Deep Learning Based Automated Inspection of Weak Microscratches in Optical Fiber Connector End-Face
Shuang Mei, Qi Cai, Zhijun Gao, Hao Hu, Guojun Wen
Abstract
Surface defects on optical fiber end-face, such as scratches, cause heavy loss and low data-transfer rate. Therefore, the inspection of optical fiber end-face defect cannot be neglected. Most optical fiber defect detection methods ignore the striped pattern of scratches and easily cause incomplete segmentation. In this article, a novel method based on deep convolutional neural networks (DCNNs) for weak microscratches inspection in the optical fiber end-face is proposed.
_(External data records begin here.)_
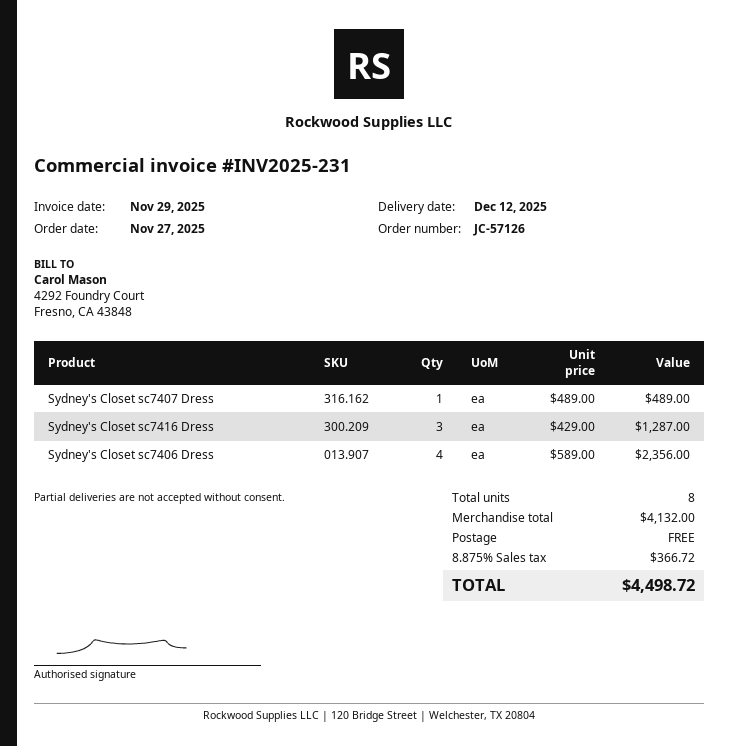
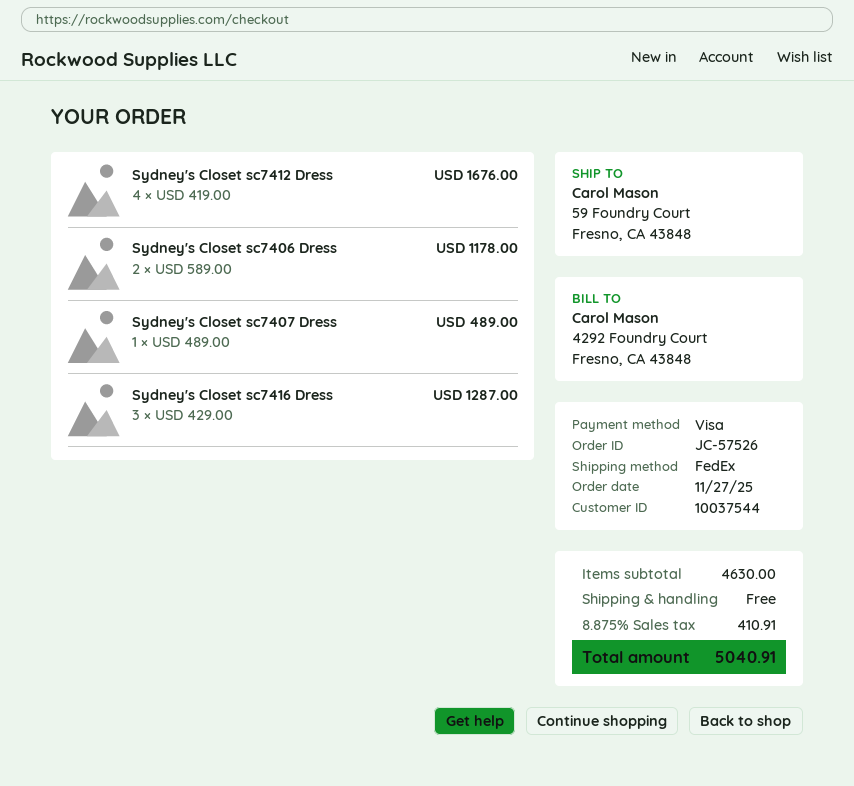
order number: JC-57126 -> JC-57526
Sydney's Closet sc7406 Dress: 4 x 589.00 = 2356.00 -> 2 x 589.00 = 1178.00
Sydney's Closet sc7412 Dress: none -> 4 x 419.00 = 1676.00
subtotal: 4132.00 -> 4630.00
tax: 8.875% = 366.72 -> 8.875% = 410.91
total: 4498.72 -> 5040.91

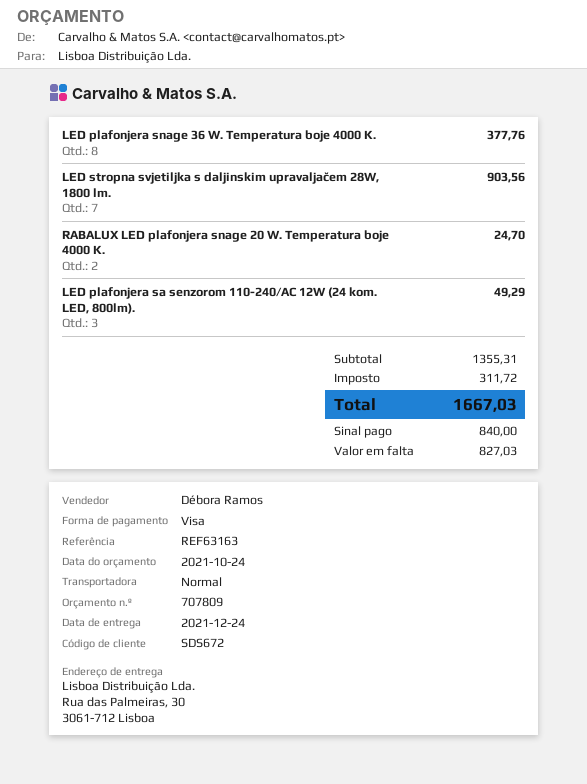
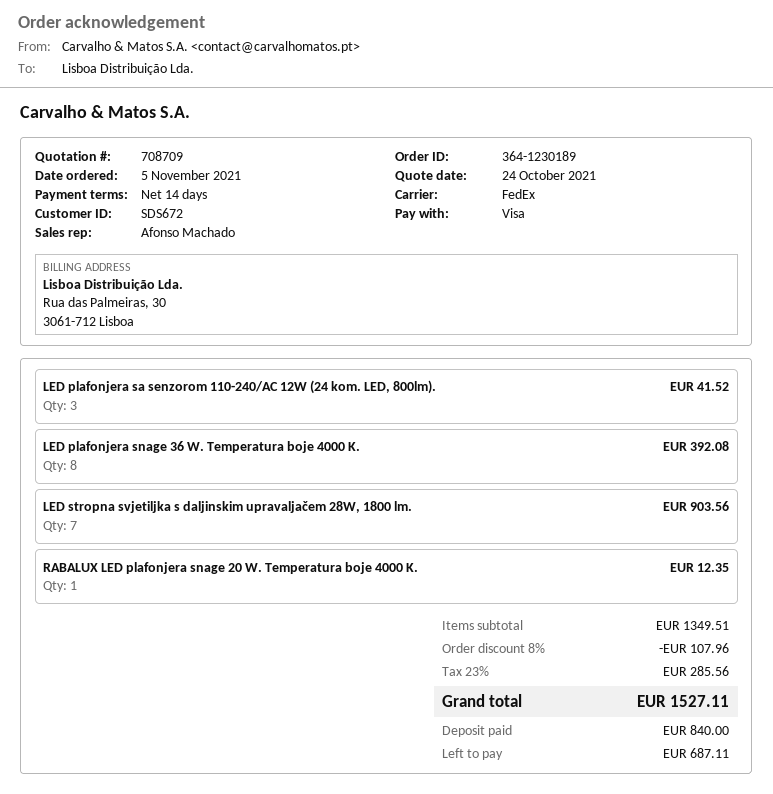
quote number: 707809 -> 708709
sales rep: Débora Ramos -> Afonso Machado
shipping method: standard -> FedEx
LED plafonjera snage 36 W. Temperatura boje 4000 K.: 8 for 377.76 -> 8 for 392.08
RABALUX LED plafonjera snage 20 W. Temperatura boje 4000 K.: 2 for 24.70 -> 1 for 12.35
LED plafonjera sa senzorom 110-240/AC 12W (24 kom. LED, 800lm).: 3 for 49.29 -> 3 for 41.52
subtotal: 1355.31 -> 1349.51
discount: none -> 8% = 107.96
tax: 311.72 -> 285.56
total: 1667.03 -> 1527.11
balance: 827.03 -> 687.11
First, a new feature pyramid structure with criss-cross max-pooling (CCMP) block is developed to extract precise boundary features in all directions and generate feature maps. Second, these feature maps are fed into the spatial attention upsample (SAU) module to recover a full-resolution feature map and localize the defects. Finally, multiple scratches with various types can be detected in the images. This article uses many real optical fiber images as experimental images. The experimental results demonstrate that the proposed method yields good comprehensive performance with a mean pixel accuracy (mPA) of 92.70% and a mean intersection over union (mIoU) of 85.35%.